O ativista Jota Marques, da Cidade de Deus, resumiu como a cidade naturalizou o genocídio. “É com tristeza que digo: A cidade pararia. Todos os jornais falariam. O Governador talvez caísse. Se Katlen Romeu fosse uma jovem mãe grávida branca da classe alta da sociedade. Mas o seu corpo negro e favelizado, assim como do seu filho na barriga: Estava programado pra morrer!”

Protesto

Nesta quarta-feira, 09, às 16h, ocorrerá um ato público em memória de Kathleen Romeu. O ato ocorrerá em frente a Light, na Av. Lins de Vasconcelos, 623. Nas redes sociais, está sendo convocado por organizações do movimento negro e apoiado por parlamentares, como a deputada estadual Dani Monteiro (PSOL), presidenta da Comissão de Direitos Humanos da Alerj.
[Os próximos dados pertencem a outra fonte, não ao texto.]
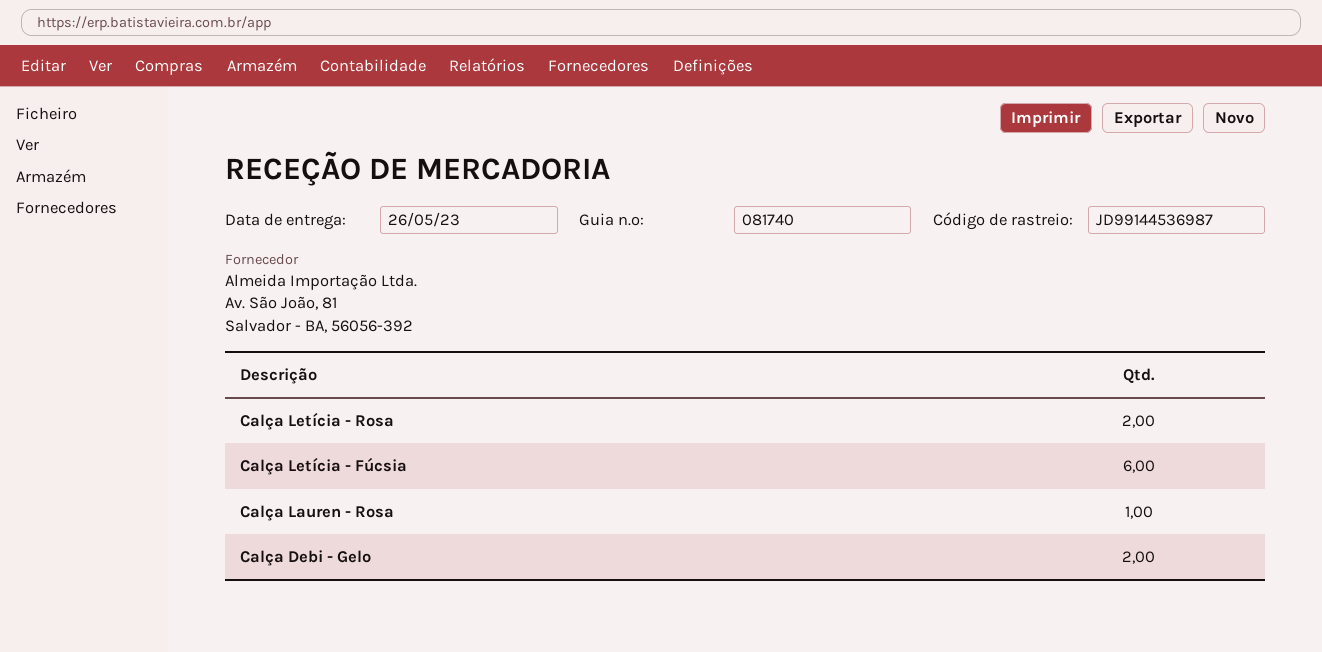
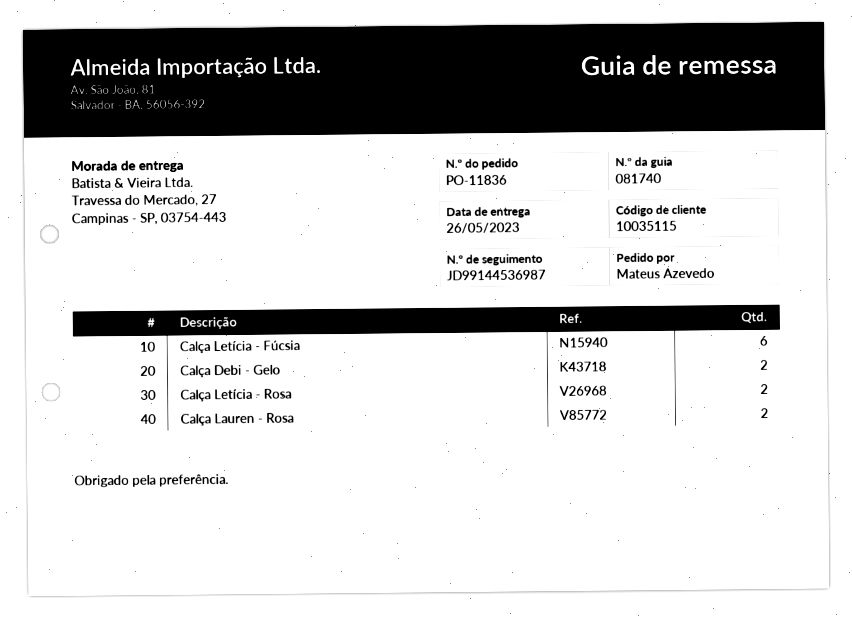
Calça Lauren - Rosa: 1 -> 2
A operação que resultou no assassinato de Kathleen foi feita sob a vigência da ADPF 635, a ADPF das favelas, que impede que a Polícia promova operações em favelas e comunidades durante a pandemia, a não ser em determinadas condições e com comunicação ao Ministério Público. A Polícia diz que não fez operações e que foi atacada.

Segundo a jornalista Cecília Oliveira, do Instituto Fogo Cruzado, em matéria do El Pais, “Em 1 ano de #ADPF635, os tiroteios caíram 23%. Mas a proporção de tiroteios com vítimas, que ocorrem majoritariamente em casos onde há agentes públicos de segurança, se manteve estável. Isso indica que o comportamento das polícias não mudou, elas apenas atuaram menos.” Ainda segundo o Instituto, nos últimos cinco anos, 15 grávidas foram baleadas no Grande Rio. Além de Kathlen, outras sete mulheres grávidas morreram e nove bebês não resistiram.